The character, pictured above, appeared on a placemat post on the wall at Michaelangelo's Pizza in Minneapolis a few years ago.  The artist, probably, was a bored child.  The medium was definitely crayon.

But since I first saw it, the character of Patient Bear, sitting at his picnic table waiting for his pizza, has inspired me.  Patience is a virtue that can save people from all kinds of bad things, and it is something that I am challenged by-- I want things to happen now!   But, as history has proven over and over, patience is powerful.

We don't know much about patient bear, other than the obvious.  He likes pizza, apparently, which is unusual for a bear.  Plus, he has a picnic table-- also unusual.  Mostly, though, he is willing to wait in the sun, his paws carefully folded, until his pizza is done, rather than mauling the slowpokes in the kitchen or making a fuss.

Now, more often than you might think, I mutter to myself "Patient Bear waits patiently for his pizza," and it helps.  In my book, that's a pretty good super-hero.



Tuesday, July 15, 2014

 

What? It's over?



I watched the World Cup final on Sunday (I didn't think it was exciting as some others did, apparently), and now I'm left wondering how it went by so fast.

I'm not the world's biggest sports fan (and my timing is bad-- I had Baylor season tickets from 2001-2010), but sometimes for special events I get totally hooked.  This is especially true for the World Cup and the Olympics.  I say I won't do it, but then I suddenly care a lot about an octafinal  game between Chile and Cote d'Ivoire. 

And then it ends, and I feel a loss... like there is something missing from my week.  I know RRL or someone will tell me to watch English league games, but Everton United v. the Chipbury Rangers just isn't the same.  Plus, it seems to go on all year, judging by the fanatics I see over at Britt's.

Does anyone have a good idea on how I can fill the void?

Monday, July 14, 2014

 

In the water



I always like haiku that messes with the form a little, or adds a gentle twist to the topic.  Renee is a master of this-- how many times have I learned something new from her take?

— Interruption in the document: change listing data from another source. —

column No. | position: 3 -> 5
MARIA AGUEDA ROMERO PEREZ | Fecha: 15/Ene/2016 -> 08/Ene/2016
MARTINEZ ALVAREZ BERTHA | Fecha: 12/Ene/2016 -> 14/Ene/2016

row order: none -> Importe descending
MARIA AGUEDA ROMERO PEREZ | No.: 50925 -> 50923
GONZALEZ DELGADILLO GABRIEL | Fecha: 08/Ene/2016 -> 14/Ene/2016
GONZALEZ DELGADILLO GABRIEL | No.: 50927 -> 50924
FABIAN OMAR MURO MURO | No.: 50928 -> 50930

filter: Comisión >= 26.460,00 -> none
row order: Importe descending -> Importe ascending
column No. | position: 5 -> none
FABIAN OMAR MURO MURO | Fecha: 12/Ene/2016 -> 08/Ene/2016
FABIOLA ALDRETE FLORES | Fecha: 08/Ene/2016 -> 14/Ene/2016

Last week, the topic was "by the water," but Christine gave it that subtle twist by making it "in the water."  That wasn't just clever, it was genuine-- she's a swimmer:

eyes closed, listening
rhythm-mic like a beating heart
water laps the shore

my breathing, slow, calm
syncing, recharging with that
of Mother Nature

Sunday, July 13, 2014

 

Skateboarding on the Parthenon


Over the years, I have had the chance to be overwhelmed by the Grand Canyon, walk amidst the ruins of ancient civilizations, travel dusty roads in Africa, and work in the centers of our government.  I'm glad for all of these experiences.

But… I will say that once examined closely, none of them are so grand.  There is trash on the floor of the Grand Canyon, Rome was dirty and dangerous, and the offices in the West Wing are tiny.  Each was grand, but also sad in their own way.  Close examination revealed the dings and the dents, rather than a greater grandeur.

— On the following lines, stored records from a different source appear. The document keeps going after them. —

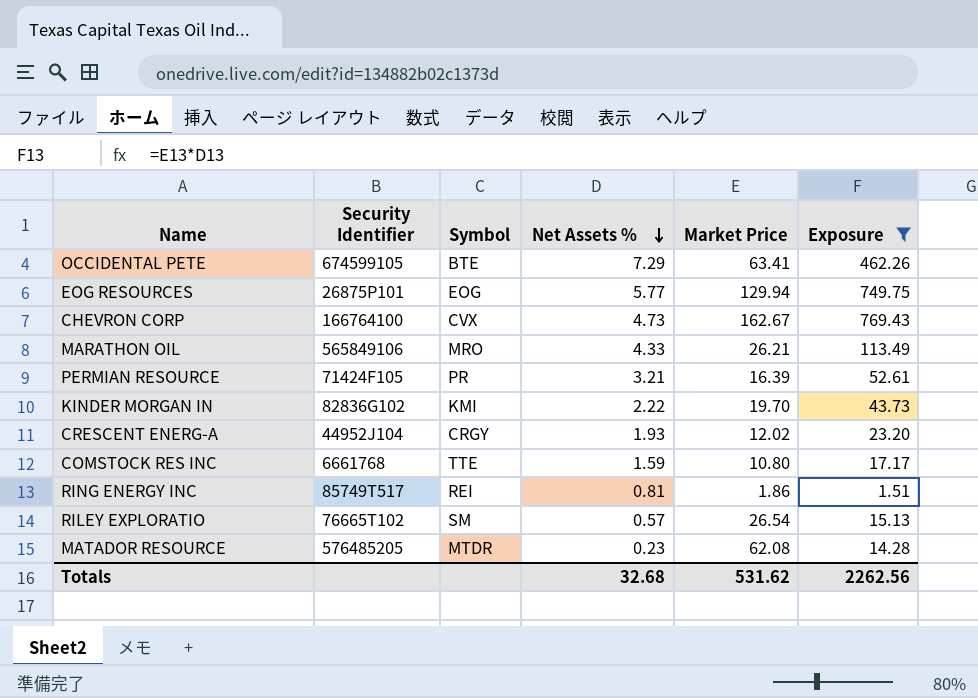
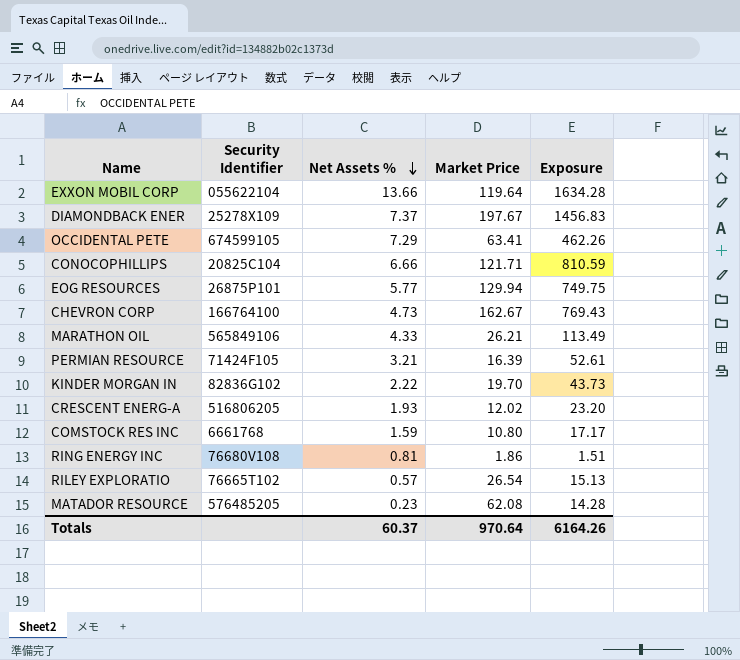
filter: Exposure <= 769.43 -> none
column Symbol | position: 3 -> none
CRESCENT ENERG-A | Security Identifier: 44952J104 -> 516806205
RING ENERGY INC | Security Identifier: 85749T517 -> 76680V108
Totals | Net Assets %: 32.68 -> 60.37
Totals | Market Price: 531.62 -> 970.64
Totals | Exposure: 2262.56 -> 6164.26

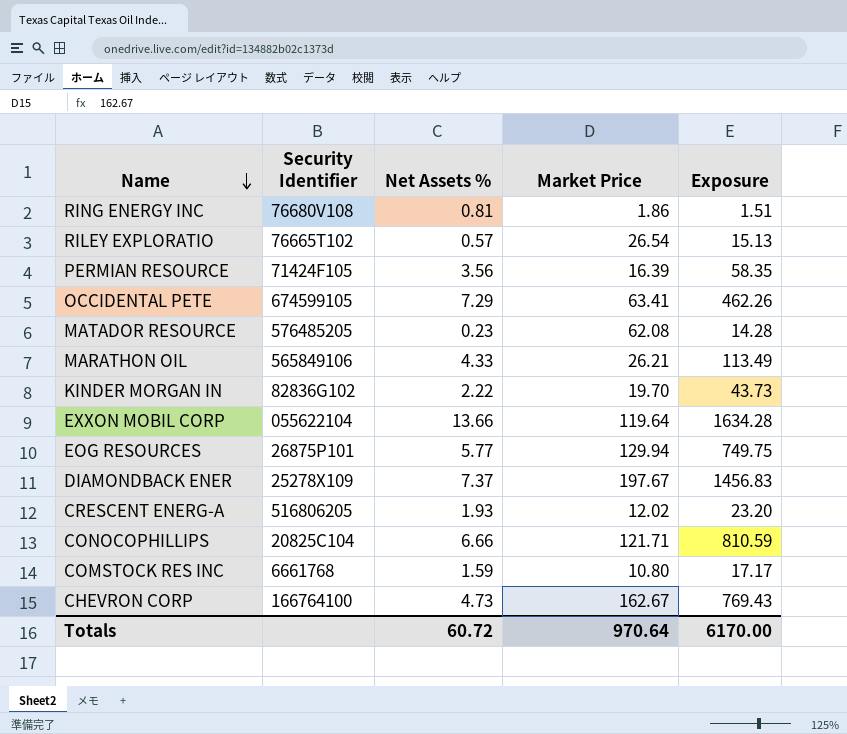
row order: Net Assets % descending -> Name descending
PERMIAN RESOURCE | Net Assets %: 3.21 -> 3.56
PERMIAN RESOURCE | Exposure: 52.61 -> 58.35
Totals | Net Assets %: 60.37 -> 60.72
Totals | Exposure: 6164.26 -> 6170.00

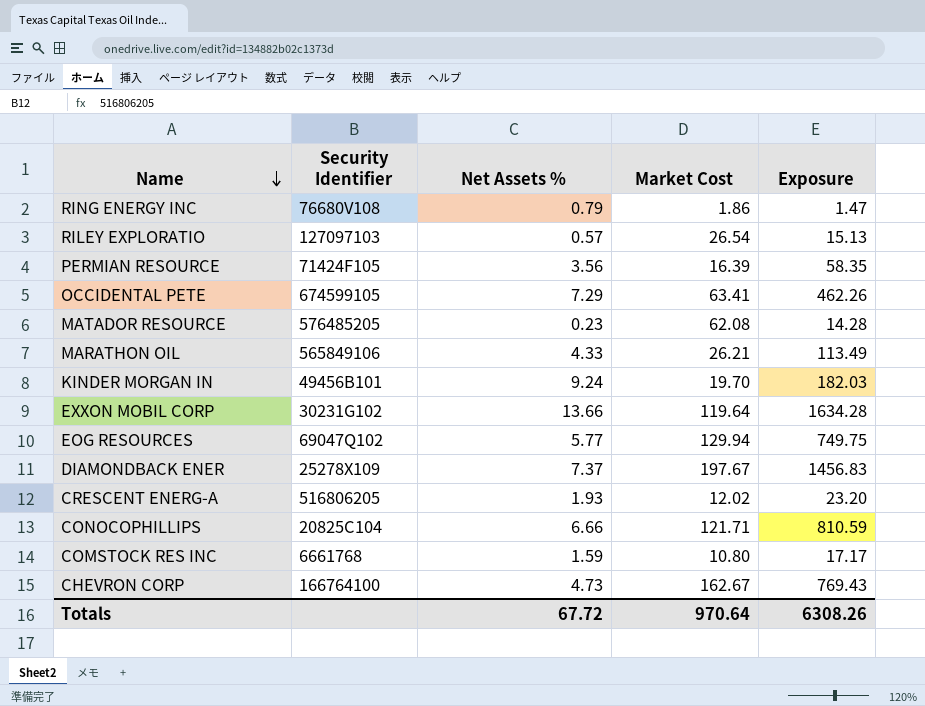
column name: Market Price -> Market Cost
RING ENERGY INC | Net Assets %: 0.81 -> 0.79
RING ENERGY INC | Exposure: 1.51 -> 1.47
RILEY EXPLORATIO | Security Identifier: 76665T102 -> 127097103
KINDER MORGAN IN | Security Identifier: 82836G102 -> 49456B101
KINDER MORGAN IN | Net Assets %: 2.22 -> 9.24
KINDER MORGAN IN | Exposure: 43.73 -> 182.03
EXXON MOBIL CORP | Security Identifier: 055622104 -> 30231G102
EOG RESOURCES | Security Identifier: 26875P101 -> 69047Q102
Totals | Net Assets %: 60.72 -> 67.72
Totals | Exposure: 6170.00 -> 6308.26

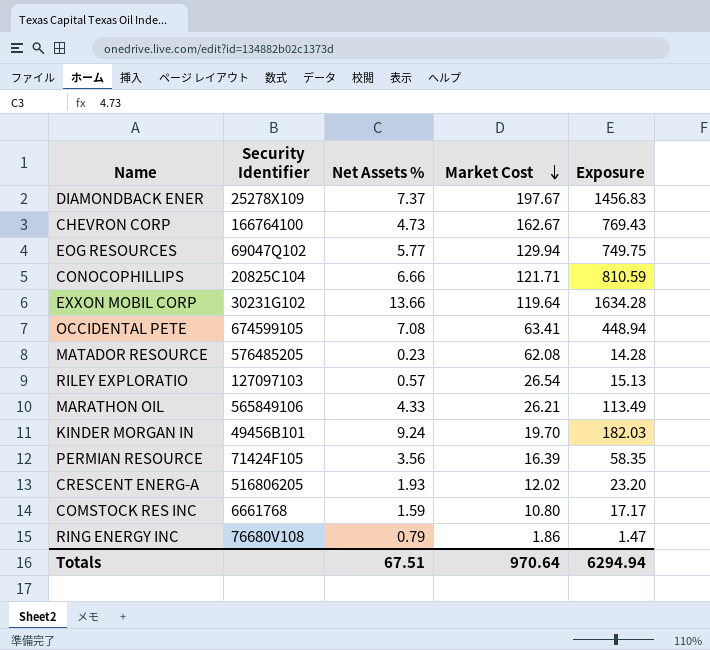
row order: Name descending -> Market Cost descending
OCCIDENTAL PETE | Net Assets %: 7.29 -> 7.08
OCCIDENTAL PETE | Exposure: 462.26 -> 448.94
Totals | Net Assets %: 67.72 -> 67.51
Totals | Exposure: 6308.26 -> 6294.94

One of the remarkable things about the Gospels is that they cut the other way.  Each time I visit the life of Christ I find something surprising, confounding, and new.  His life and teaching were challenging and unsettling at every turn.  Unlike these places, that place of faith becomes grander upon closer examination.  

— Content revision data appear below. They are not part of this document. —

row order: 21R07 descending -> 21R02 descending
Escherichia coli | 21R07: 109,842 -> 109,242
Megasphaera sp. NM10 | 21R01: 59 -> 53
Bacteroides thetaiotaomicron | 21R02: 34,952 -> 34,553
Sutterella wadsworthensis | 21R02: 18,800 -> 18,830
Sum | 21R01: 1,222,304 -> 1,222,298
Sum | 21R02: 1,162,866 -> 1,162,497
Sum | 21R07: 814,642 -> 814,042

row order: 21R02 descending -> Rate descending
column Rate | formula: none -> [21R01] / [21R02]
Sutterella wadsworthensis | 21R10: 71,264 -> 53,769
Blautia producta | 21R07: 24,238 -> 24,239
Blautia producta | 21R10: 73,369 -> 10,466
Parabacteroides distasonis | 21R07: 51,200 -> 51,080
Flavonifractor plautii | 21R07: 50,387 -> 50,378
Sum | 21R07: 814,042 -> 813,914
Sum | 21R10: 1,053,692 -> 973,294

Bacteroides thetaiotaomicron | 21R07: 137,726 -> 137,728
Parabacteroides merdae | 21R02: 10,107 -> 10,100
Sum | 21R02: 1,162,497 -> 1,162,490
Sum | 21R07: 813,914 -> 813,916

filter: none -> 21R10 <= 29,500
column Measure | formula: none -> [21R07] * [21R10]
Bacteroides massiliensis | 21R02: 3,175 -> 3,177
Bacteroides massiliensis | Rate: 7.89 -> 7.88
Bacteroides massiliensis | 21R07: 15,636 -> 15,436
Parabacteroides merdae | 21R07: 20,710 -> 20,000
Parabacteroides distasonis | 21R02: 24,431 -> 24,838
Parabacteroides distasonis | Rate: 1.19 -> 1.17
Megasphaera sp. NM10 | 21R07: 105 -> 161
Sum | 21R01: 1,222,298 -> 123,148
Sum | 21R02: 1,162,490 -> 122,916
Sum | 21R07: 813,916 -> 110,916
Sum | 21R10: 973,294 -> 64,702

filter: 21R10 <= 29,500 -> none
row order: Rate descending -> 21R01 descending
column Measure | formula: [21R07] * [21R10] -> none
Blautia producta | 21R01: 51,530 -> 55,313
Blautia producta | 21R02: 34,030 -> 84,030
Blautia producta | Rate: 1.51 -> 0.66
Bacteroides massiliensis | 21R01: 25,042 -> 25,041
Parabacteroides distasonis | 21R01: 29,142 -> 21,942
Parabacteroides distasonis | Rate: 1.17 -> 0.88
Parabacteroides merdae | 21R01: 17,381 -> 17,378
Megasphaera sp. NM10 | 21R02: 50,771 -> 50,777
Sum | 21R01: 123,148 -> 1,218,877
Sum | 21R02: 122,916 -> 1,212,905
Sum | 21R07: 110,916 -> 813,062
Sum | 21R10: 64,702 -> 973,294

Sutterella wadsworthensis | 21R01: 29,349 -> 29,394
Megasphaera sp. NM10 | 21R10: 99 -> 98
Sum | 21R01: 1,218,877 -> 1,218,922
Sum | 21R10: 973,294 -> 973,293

The world we have created can never be greater than ourselves; the world God urges us to always is.


Saturday, July 12, 2014

 

Wal-Mart rejected...


I was fascinated by this story in the Waco Tribune-Herald, describing how the little town of West, which is 15 minutes north of Waco, successfully fought off Wal-Mart, who wanted to locate a store there.  From the story:

The West City Council heard mostly negative comment in a public meeting Monday on annexing the 10-acre tract at Playdium Drive and Oak Street, though the council itself did not discuss or vote on the issue.

Among the concerns were that a Walmart, even a small one, could undermine local businesses such as pharmacies, auto parts stores and grocery stores.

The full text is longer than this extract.